Alternative roles for autophagy receptors in host-pathogen interactions – AutoHostPath

Understanding the molecular basis of host-pathogen interactions is critical for the discovery of new therapeutic approaches to treat infectious diseases, which in the face of increasing antibiotic resistance and emerging pathogens, is a major priority medical research in Europe. Studying the signalling pathways in immune cells during infection also gives us fundamental information about the mechanisms of immune cell activation during inflammation that is relevant for other human diseases including autoimmune disease, cardiovascular disease and even cancer.

Macroautophagy is an evolutionarily conserved mechanism for recycling cellular nutrients during starvation through lysosomal degradation of cytoplasmic material, but it also serves as a cell autonomous defence mechanism against intracellular microorganisms. Recent studies suggest that specific components of the macroautophagy machinery may have a wider impact on cell biology and the immune response, including the regulation of signal transduction in innate immune cells. Autophagy receptors recognise substrates for autophagy based on distinctive ‘eat me’ signals, these include the ubiquitin (Ub)-binding proteins; p62, NBR1, NDP52 and OPTN. These proteins share some common features, including Ub-binding domains (UBA) and LC3-interacting domains (LIR), but they also have distinctive properties that have been implicated in cellular process relevant to innate and adaptive immunity – independently of autophagy. In fact, these proteins may directly participate in innate immune signalling pathways and thus act as alternative pathogen-recognition receptors (PRR) for invasive microbes. However, their specific roles in host-pathogen interactions and innate immunity remain to be fully explored. Recent studies have shown that LC3 – the classical marker of macroautophagy – can be recruited to phagosomes during conventional phagocytosis, so called LC3-associated phagocytosis (LAP). The physiological significance of LAP is still unclear, but a recent study showed that LAP was specifically required for induction of type I IFN (IFNa/ß) after phagocytosis of immune complexes containing DNA, suggesting LAP may couple phagocytosis to specific innate immune signalling pathways. However, the role of autophagy receptors during LAP has not been addressed.

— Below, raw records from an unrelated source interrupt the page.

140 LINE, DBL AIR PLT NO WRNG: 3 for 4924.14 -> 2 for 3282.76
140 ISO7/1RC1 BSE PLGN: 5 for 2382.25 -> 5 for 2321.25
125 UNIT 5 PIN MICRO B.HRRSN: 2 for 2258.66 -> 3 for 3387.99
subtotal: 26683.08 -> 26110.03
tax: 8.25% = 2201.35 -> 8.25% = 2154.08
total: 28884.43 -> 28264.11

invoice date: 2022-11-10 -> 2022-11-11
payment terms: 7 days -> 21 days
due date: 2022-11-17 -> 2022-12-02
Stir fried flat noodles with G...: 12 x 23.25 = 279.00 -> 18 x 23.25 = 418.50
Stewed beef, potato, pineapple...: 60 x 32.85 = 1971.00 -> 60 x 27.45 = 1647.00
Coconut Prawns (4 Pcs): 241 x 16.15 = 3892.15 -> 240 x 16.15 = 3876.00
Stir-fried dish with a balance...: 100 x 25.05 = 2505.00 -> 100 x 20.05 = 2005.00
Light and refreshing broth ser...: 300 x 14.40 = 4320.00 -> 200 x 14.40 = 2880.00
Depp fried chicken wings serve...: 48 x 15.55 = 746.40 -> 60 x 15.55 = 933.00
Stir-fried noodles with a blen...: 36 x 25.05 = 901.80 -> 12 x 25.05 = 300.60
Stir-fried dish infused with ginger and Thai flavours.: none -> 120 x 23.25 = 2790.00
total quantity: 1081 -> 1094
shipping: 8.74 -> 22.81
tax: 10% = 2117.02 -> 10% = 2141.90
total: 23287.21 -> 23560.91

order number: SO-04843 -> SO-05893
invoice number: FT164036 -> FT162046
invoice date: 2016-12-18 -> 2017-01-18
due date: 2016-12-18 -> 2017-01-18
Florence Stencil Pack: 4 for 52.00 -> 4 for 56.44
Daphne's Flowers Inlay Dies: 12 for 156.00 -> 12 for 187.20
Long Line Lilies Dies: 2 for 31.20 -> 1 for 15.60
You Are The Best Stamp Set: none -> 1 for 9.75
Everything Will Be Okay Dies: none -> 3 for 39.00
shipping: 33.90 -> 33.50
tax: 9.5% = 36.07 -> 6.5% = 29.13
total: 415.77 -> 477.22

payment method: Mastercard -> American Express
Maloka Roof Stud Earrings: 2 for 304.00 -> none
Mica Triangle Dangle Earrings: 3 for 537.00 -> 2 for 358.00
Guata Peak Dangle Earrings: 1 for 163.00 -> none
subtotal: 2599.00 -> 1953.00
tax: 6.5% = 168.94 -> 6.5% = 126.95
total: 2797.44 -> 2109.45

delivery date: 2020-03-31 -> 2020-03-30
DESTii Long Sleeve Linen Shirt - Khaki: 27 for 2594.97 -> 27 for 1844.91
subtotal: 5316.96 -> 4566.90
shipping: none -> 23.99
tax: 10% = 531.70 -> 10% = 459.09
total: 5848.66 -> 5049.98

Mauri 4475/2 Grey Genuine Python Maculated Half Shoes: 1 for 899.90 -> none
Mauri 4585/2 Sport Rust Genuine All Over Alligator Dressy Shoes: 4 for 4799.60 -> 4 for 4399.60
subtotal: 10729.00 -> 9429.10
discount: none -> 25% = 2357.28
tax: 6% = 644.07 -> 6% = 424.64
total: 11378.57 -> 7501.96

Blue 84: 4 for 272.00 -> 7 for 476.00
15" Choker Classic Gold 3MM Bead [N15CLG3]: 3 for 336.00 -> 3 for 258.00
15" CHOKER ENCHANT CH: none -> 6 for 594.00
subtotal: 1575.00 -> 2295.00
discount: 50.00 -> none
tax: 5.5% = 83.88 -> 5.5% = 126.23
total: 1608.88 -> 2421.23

Pore-forming toxins (PFTs) are the largest family of bacterial protein toxins and they represent major virulence factors for a number of important human pathogens, including Streptococcus pyogenes (group A Streptococcus ; GAS) and Staphylococcus aureus (SA). Beyond their cytolytic activities at high concentrations, the effects of these toxins on host pathogen interactions are poorly understood. Our previous studies have shown important roles for PFTs in modulation of innate immune signalling pathways in macrophages. Here we present new preliminary data that shows the PFT Streptolysin O (SLO), a critical virulence factor for GAS, promotes recruitment of LC3 during phagocytosis in macrophages, which is also associated with recruitment of the autophagy receptors OPTN, NBR1 and p62. Furthermore, using knock-in mice bearing a mutation in the UBA of OPTN (OptnD477N), we show that Ub-binding by OPTN is required for SLO-dependent induction of IFNß in GAS-infected macrophages. These preliminary data suggest that SLO-mediated OPTN recruitment couples phagocytosis of GAS with specific innate immune signalling pathways that may affect host defence (Fig.4).

In this project will further explore the mechanisms and consequences of OPTN/NBR1/p62 recruitment in macrophages during GAS infection – and investigate their potential roles as novel phagosomal signalling adaptors. We will also extend these studies to another important Gram-positive bacteria, SA – which expresses related toxins Panton Valentine leukocidin (PVL) and alpha-toxin (Hla).